[WORK ORDER] This exercise requires an exact output of the listing, images omitted.

· · · ·

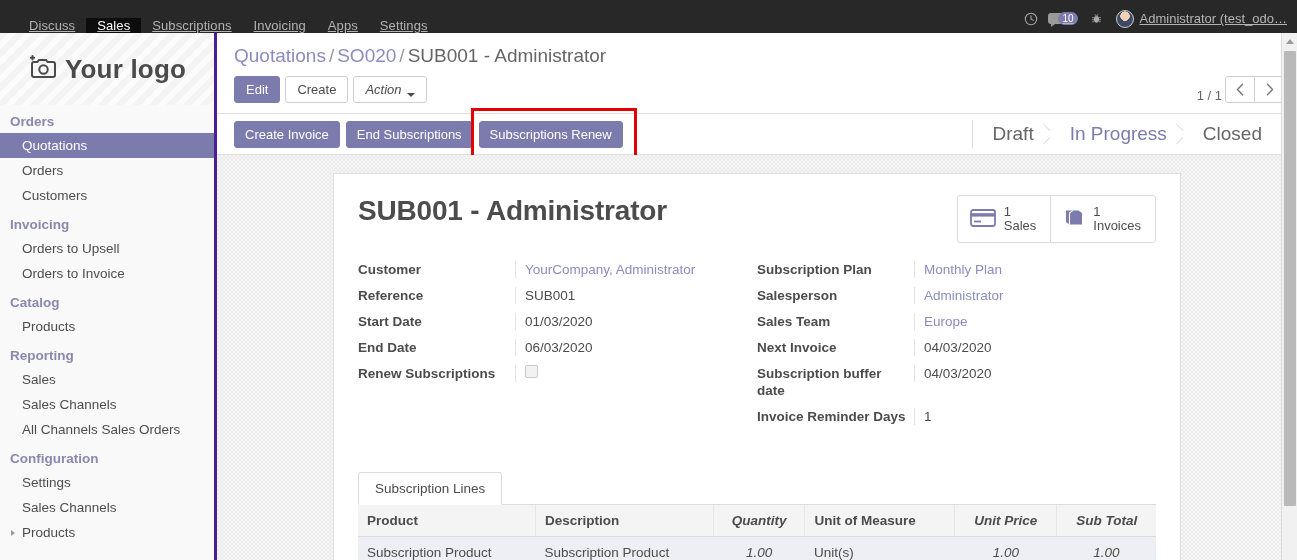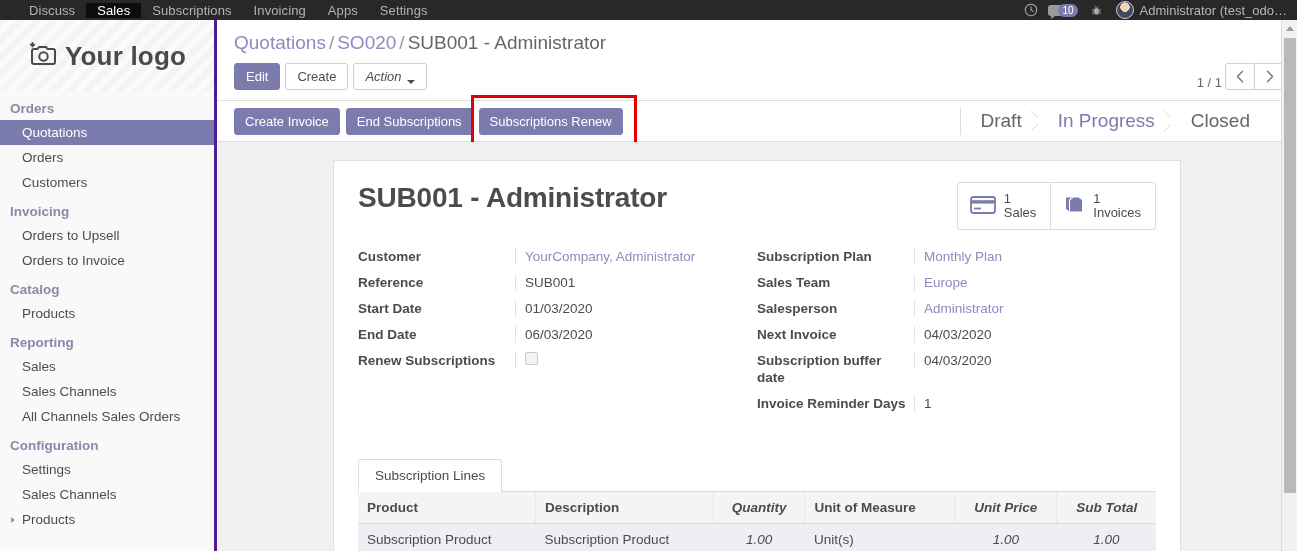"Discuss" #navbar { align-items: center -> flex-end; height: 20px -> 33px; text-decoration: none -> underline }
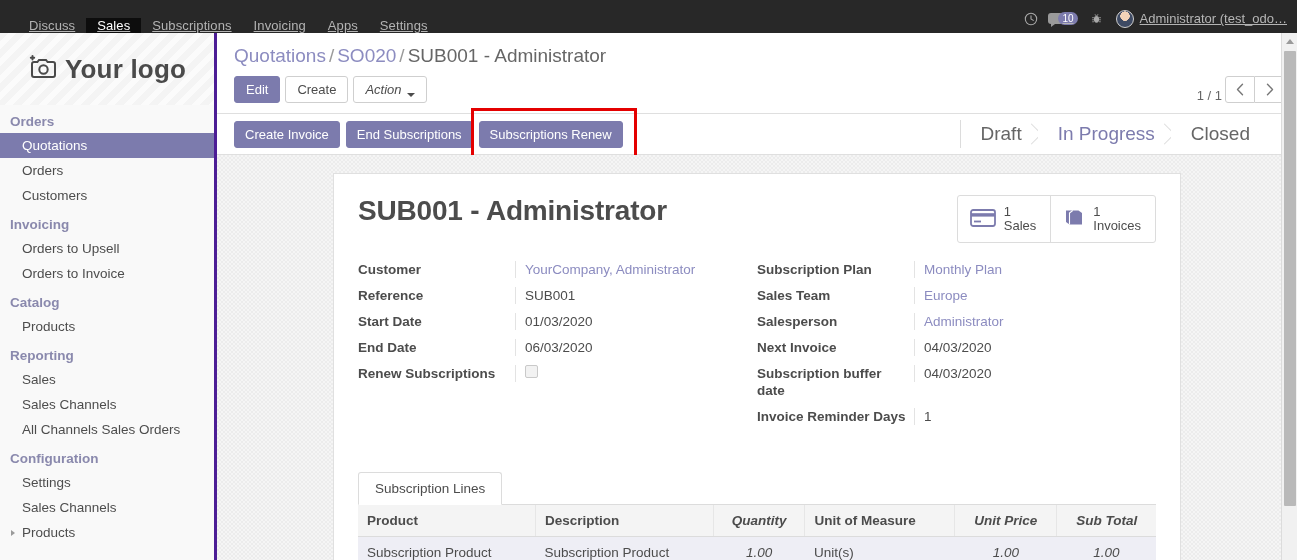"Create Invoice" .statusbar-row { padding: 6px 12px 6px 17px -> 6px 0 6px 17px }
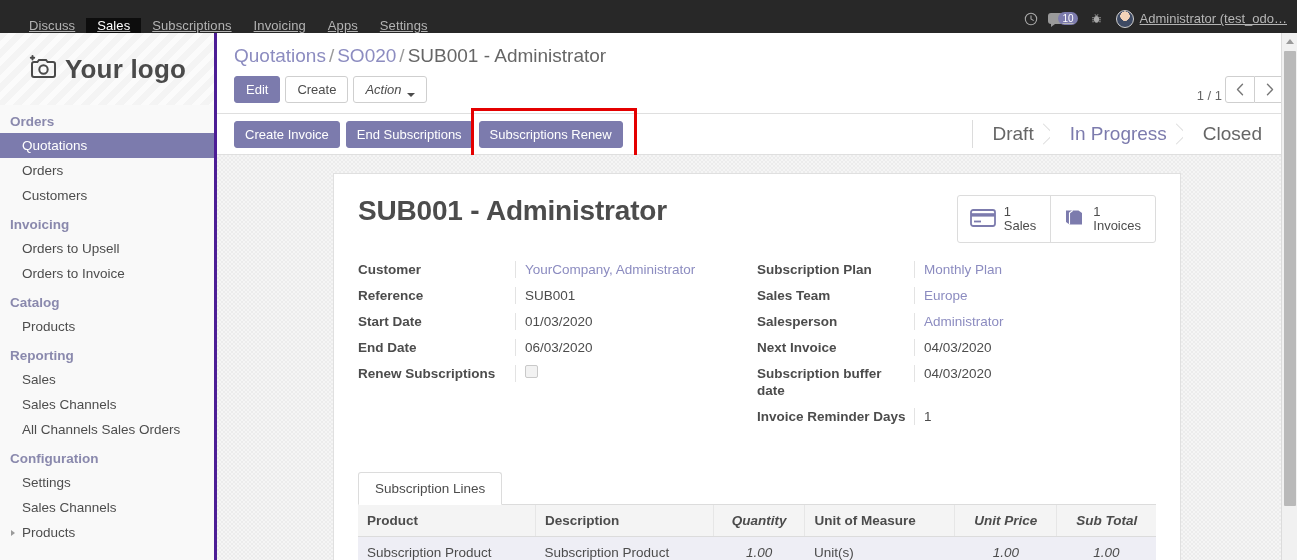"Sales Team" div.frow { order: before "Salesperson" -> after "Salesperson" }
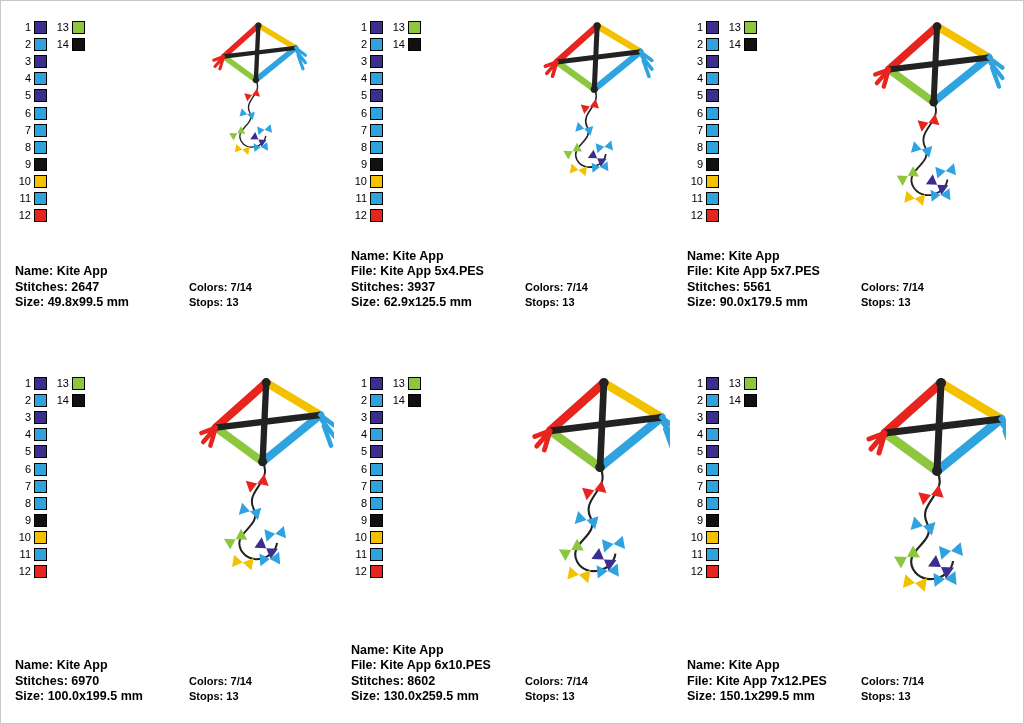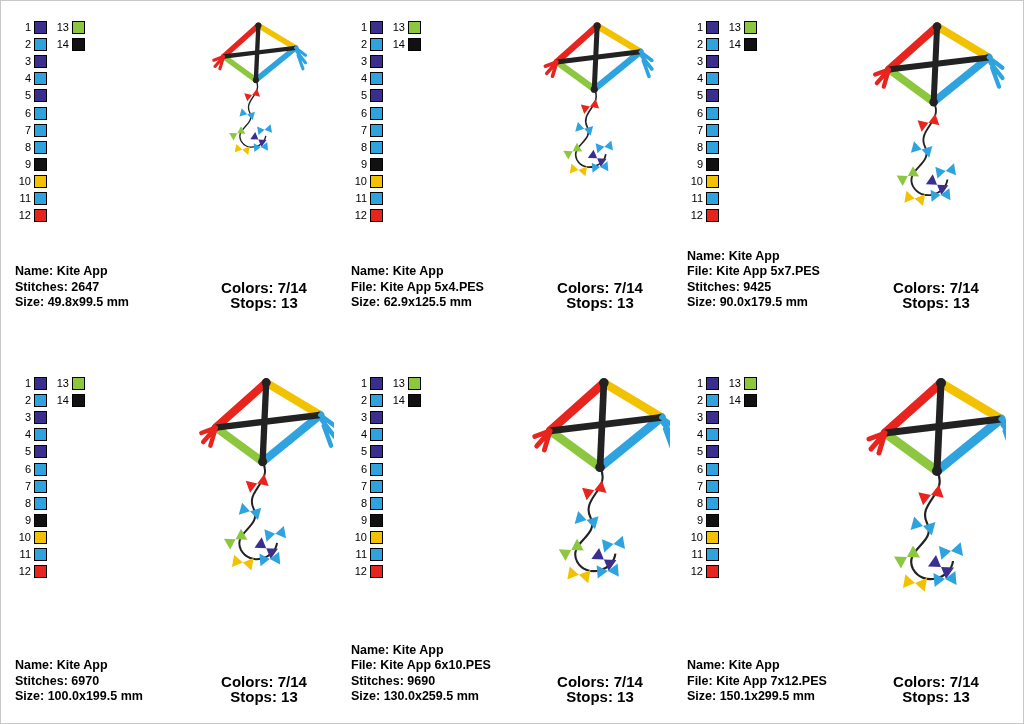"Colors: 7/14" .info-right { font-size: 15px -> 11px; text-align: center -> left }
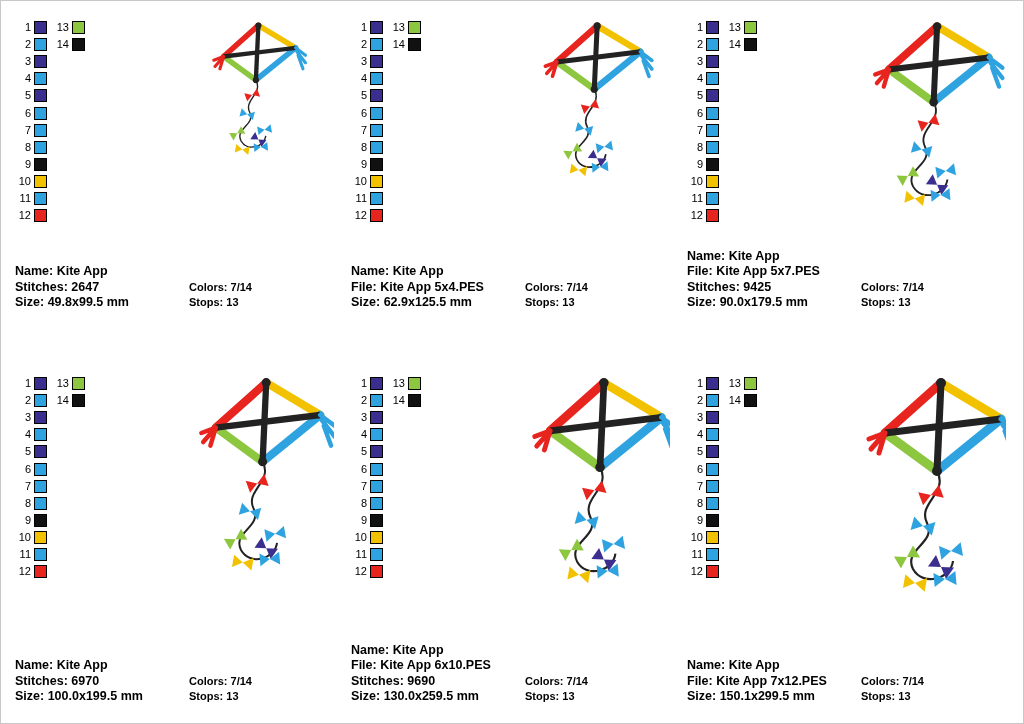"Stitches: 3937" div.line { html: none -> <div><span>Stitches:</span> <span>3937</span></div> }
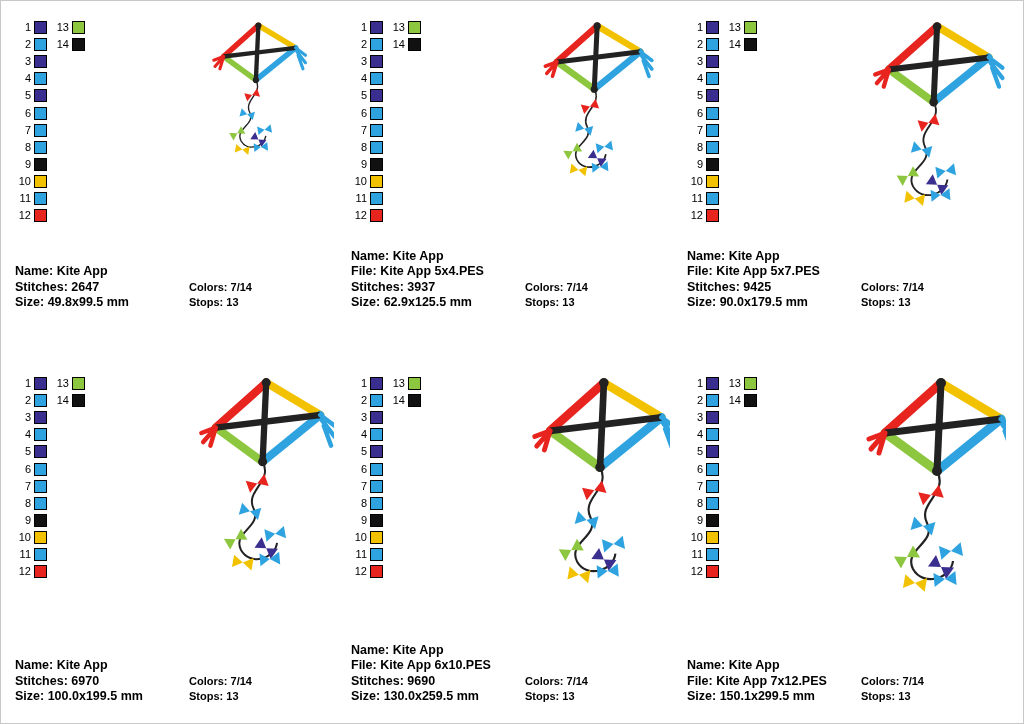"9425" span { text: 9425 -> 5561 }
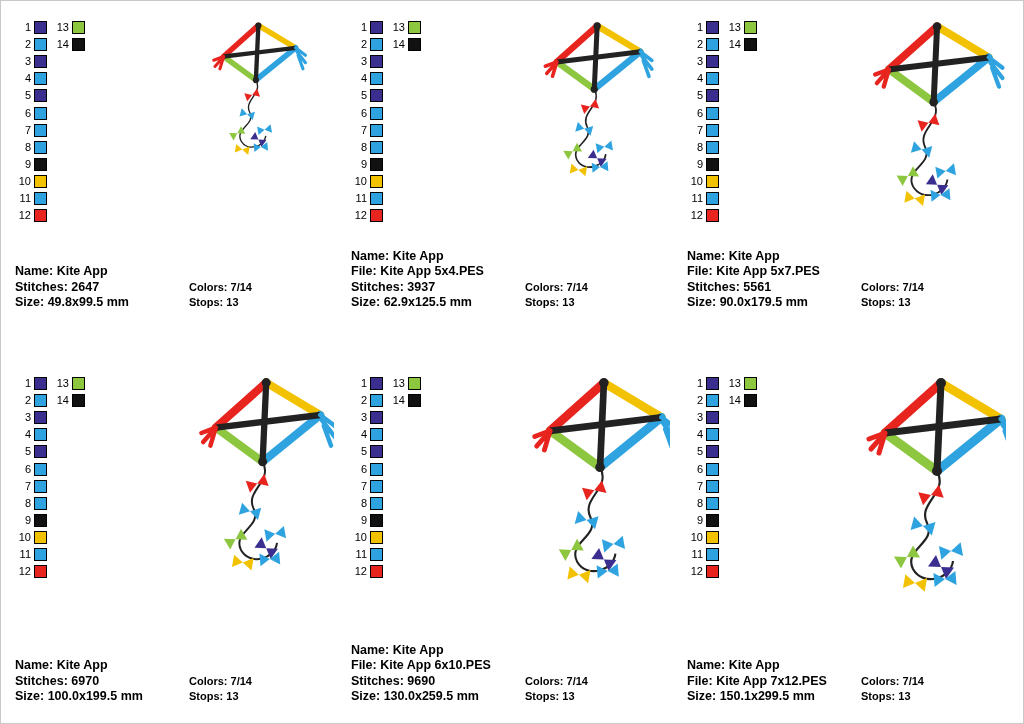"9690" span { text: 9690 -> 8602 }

· · · ·

[RESULT OF THIS EXERCISE]
"Discuss" #navbar { align-items: center -> flex-end; height: 20px -> 33px; text-decoration: none -> underline }
"Create Invoice" .statusbar-row { padding: 6px 12px 6px 17px -> 6px 0 6px 17px }
"Sales Team" div.frow { order: before "Salesperson" -> after "Salesperson" }
"Colors: 7/14" .info-right { font-size: 15px -> 11px; text-align: center -> left }
"Stitches: 3937" div.line { html: none -> <div><span>Stitches:</span> <span>3937</span></div> }
"9425" span { text: 9425 -> 5561 }
"9690" span { text: 9690 -> 8602 }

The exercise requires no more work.